Hannes schreibt:
Wieder mal ein Film, der in der deutschen Bürokratenkultur schwierig nachzuvollziehen ist. Denn wenn Ann Lake (Carol Lynley) das Verschwinden ihrer Tochter Bunny (Suky Appleby) aus dem neuen Kindergarten bei der Polizei (Laurence Olivier) zur Anzeige bringt, und schließlich Zweifel an Bunnys Existenz aufkommen, dann sollte man meinen, dass die unterstützende Aussage ihres Bruders Steven (Keir Dullea) unnötig sein sollte. Man hat schließlich eine Geburtsurkunde usw. usf., oder? Aber, gut, Suspension of Disbelief und so.Es ist auch nicht gesteigert wichtig, denn letztlich beschäftigt sich Bunny Lake weniger mit dem eventuellen Kriminalfall, als der Psyche diverser Figuren.
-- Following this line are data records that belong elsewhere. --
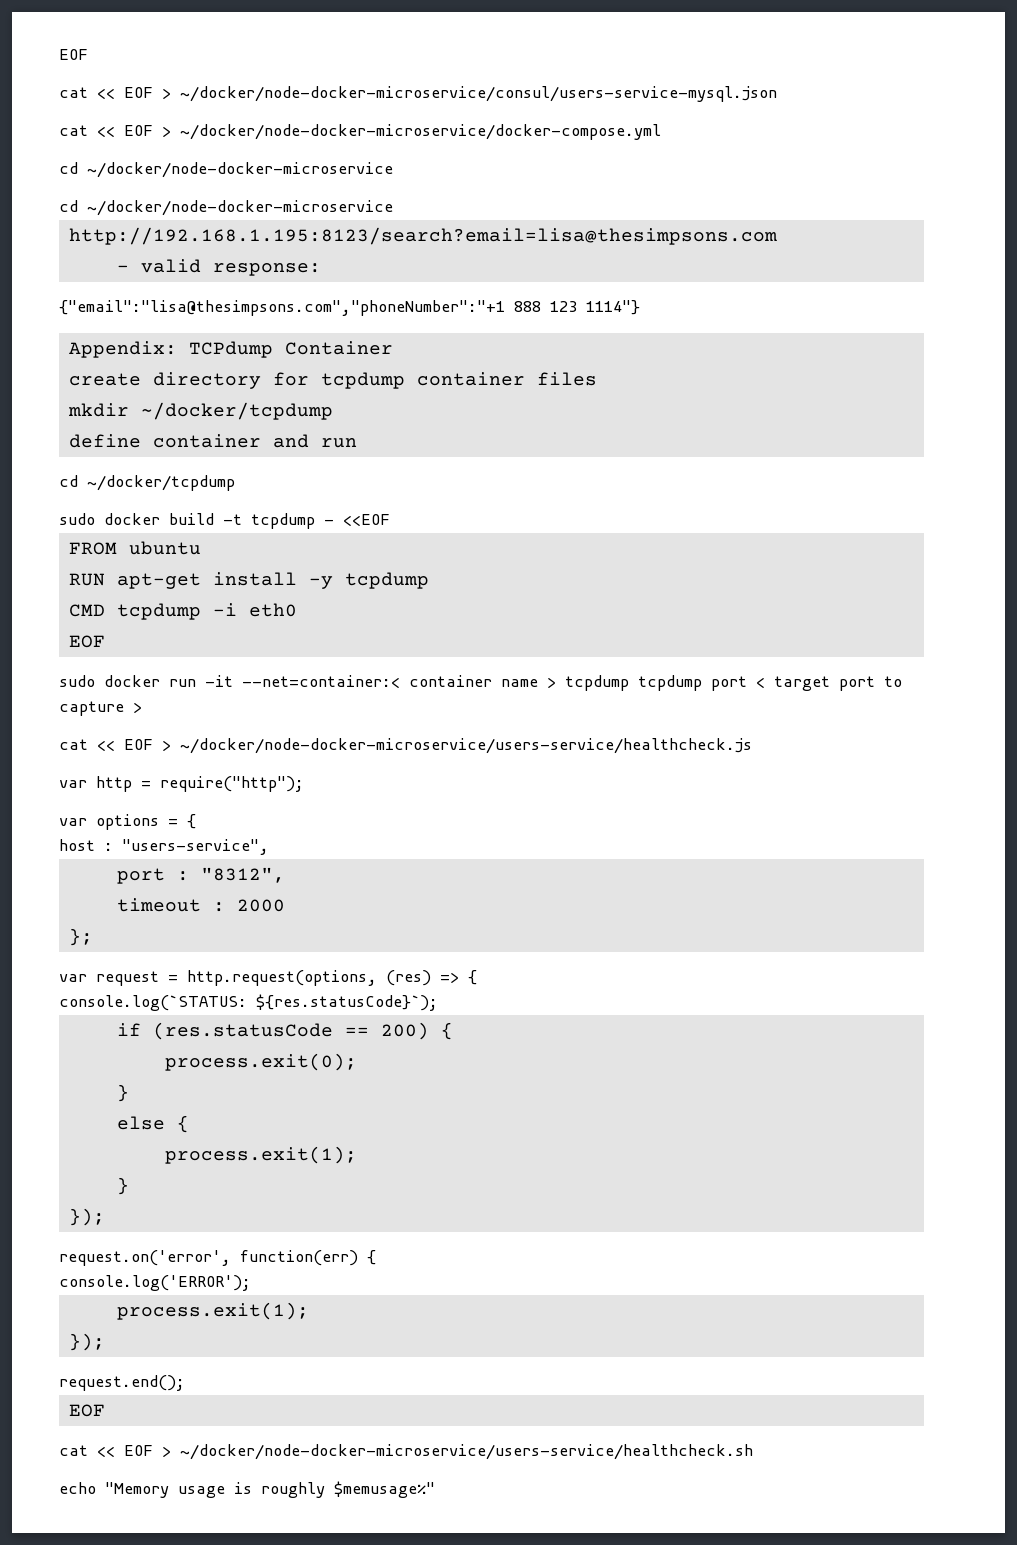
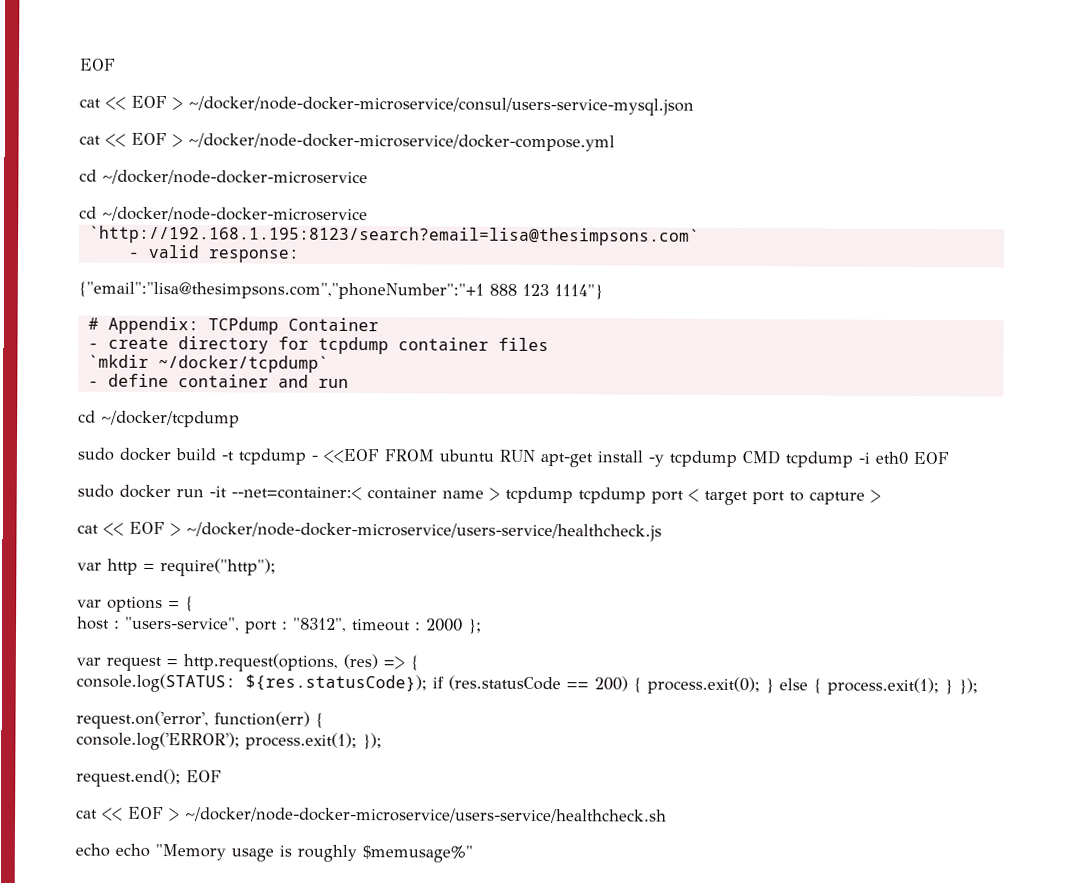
- http://192.168.1.195:8123/search?email=lisa@thesimpsons.com
+ `http://192.168.1.195:8123/search?email=lisa@thesimpsons.com`
- Appendix: TCPdump Container
+ # Appendix: TCPdump Container
- create directory for tcpdump container files
+ - create directory for tcpdump container files
- mkdir ~/docker/tcpdump
- define container and run
+ `mkdir ~/docker/tcpdump`
+ - define container and run
- sudo docker build -t tcpdump - <<EOF
- FROM ubuntu
- RUN apt-get install -y tcpdump
- CMD tcpdump -i eth0
- EOF
+ sudo docker build -t tcpdump - <<EOF FROM ubuntu RUN apt-get install -y tcpdump CMD tcpdump -i eth0 EOF
- host : "users-service",
- port : "8312",
- timeout : 2000
- };
+ host : "users-service", port : "8312", timeout : 2000 };
- console.log(`STATUS: ${res.statusCode}`);
- if (res.statusCode == 200) {
- process.exit(0);
- }
- else {
- process.exit(1);
- }
- });
+ console.log(STATUS: ${res.statusCode}); if (res.statusCode == 200) { process.exit(0); } else { process.exit(1); } });
- console.log('ERROR');
- process.exit(1);
- });
+ console.log('ERROR'); process.exit(1); });
- request.end();
- EOF
+ request.end(); EOF
- echo "Memory usage is roughly $memusage%"
+ echo echo "Memory usage is roughly $memusage%"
Natürlich der Anns, die (eventuell) allein erziehende Mutter (unerhört Mitte der 60er Jahre!), deren Mann nicht etwa gestorben ist, sondern sie wollte den Kindsvater einfach nicht heiraten. Die schon als Kind eine imaginäre Freundin namens „Bunny“ hatte. Und sich nun eventuell durch ein Trauma eine Tochter einbildet? Oder die ältliche Direktorin des Kindergartens (Martita Hunt), die in ihrem Dachzimmer sitzt, wo sich nur wenige Kinder trotz Verbots manchmal hinwagen, und die wirre Geschichten fraglicher Wirklichkeit erzählt. Nicht zu vergessen Anns Vermieter (Noël Coward), dessen düstere Wohnung voller SM-Utensilien ist, dies mit seiner Tätigkeit für die BBC begründet (?), der sich Ann und Steven gegenüber mehr als distanzlos verhält und darauf besteht, keine Kinder im Haus haben zu wollen.
Dass die Auflösung des Mysteriums schließlich zu reiner Küchenpsychologie verkommt, ist in diesem Kontext zu verschmerzen. Die extremsten Auswüchse (Stichwort: „Maulbeerbaum“) mag man je nach Stimmung als lächerlich oder folgerichtig empfinden. Einen Anspruch an jegliche Realität ist an diesem Punkt besser längst hinter sich gelassen. Die Konsequenz, mit der Altmeister Otto Preminger klassische Spannungsszenen immer und immer wieder bricht (wie in genannter Szene), ist so oder so bewundernswert.